DATA PROVIDED:
__________________________________________________

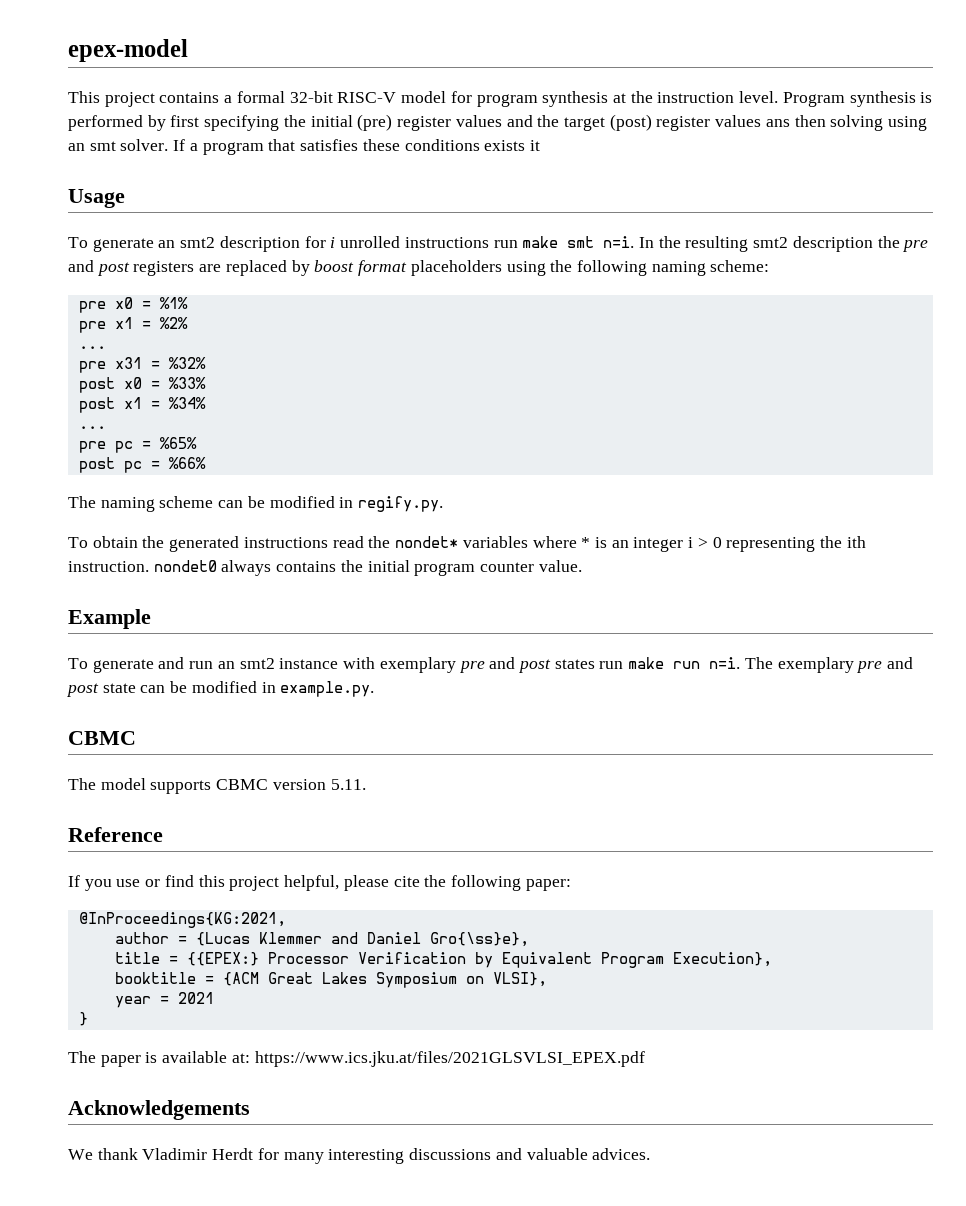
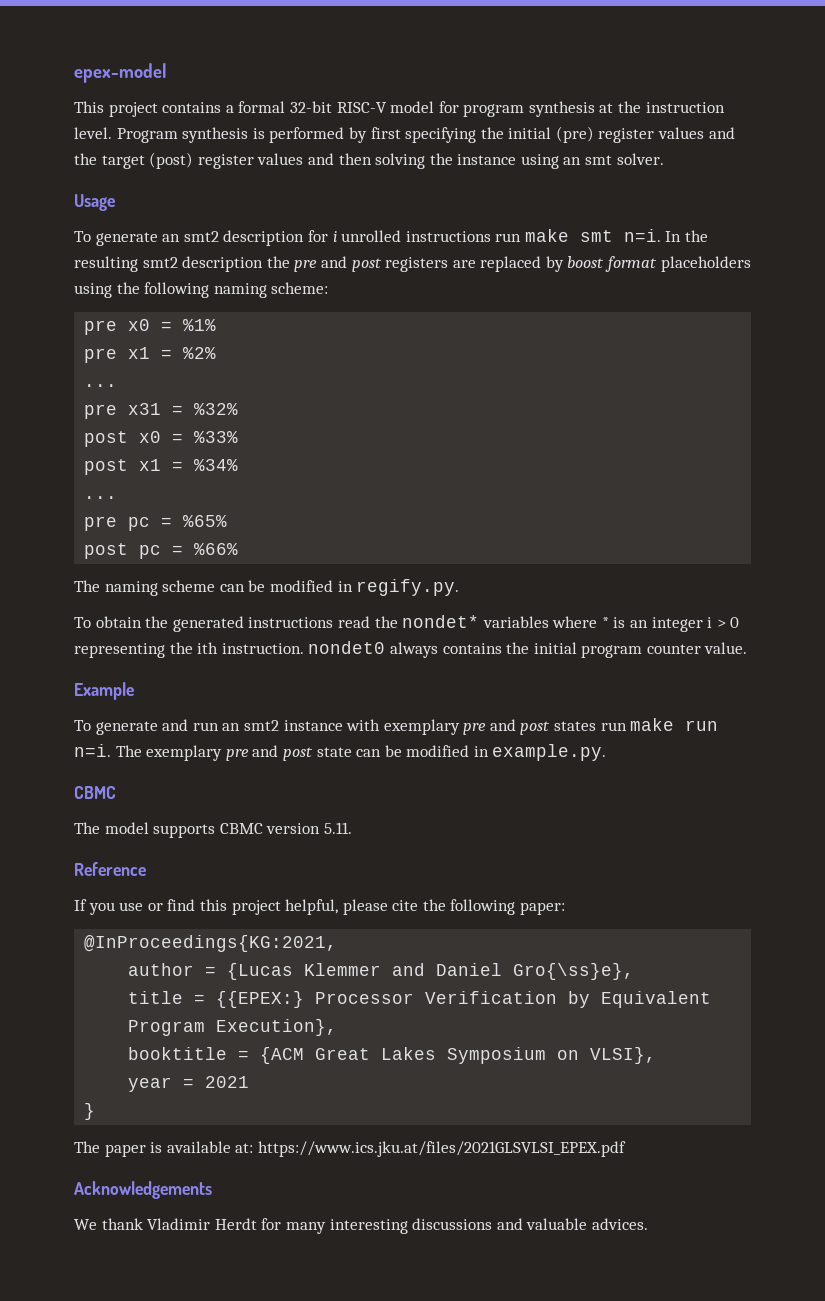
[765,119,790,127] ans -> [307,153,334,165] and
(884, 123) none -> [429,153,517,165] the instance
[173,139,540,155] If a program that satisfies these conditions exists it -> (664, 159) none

__________________________________________________

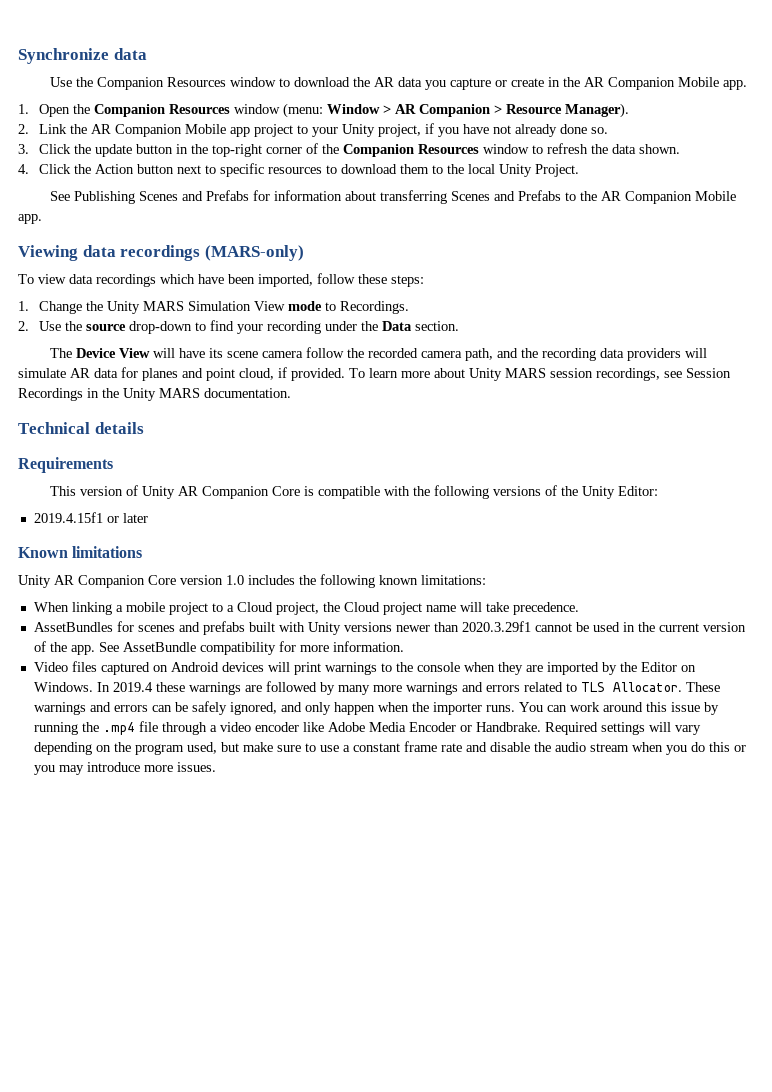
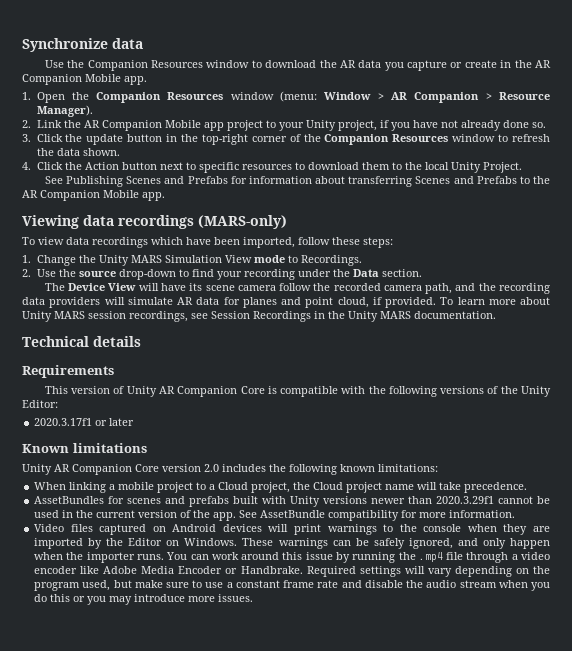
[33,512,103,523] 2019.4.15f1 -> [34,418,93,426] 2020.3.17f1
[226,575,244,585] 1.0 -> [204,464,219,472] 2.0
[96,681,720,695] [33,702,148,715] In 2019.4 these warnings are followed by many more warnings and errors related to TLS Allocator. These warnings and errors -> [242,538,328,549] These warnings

__________________________________________________

TASK: For the word "none", count the lines of the records above that hold it and state only that count.

YOUR SOLUTION: 2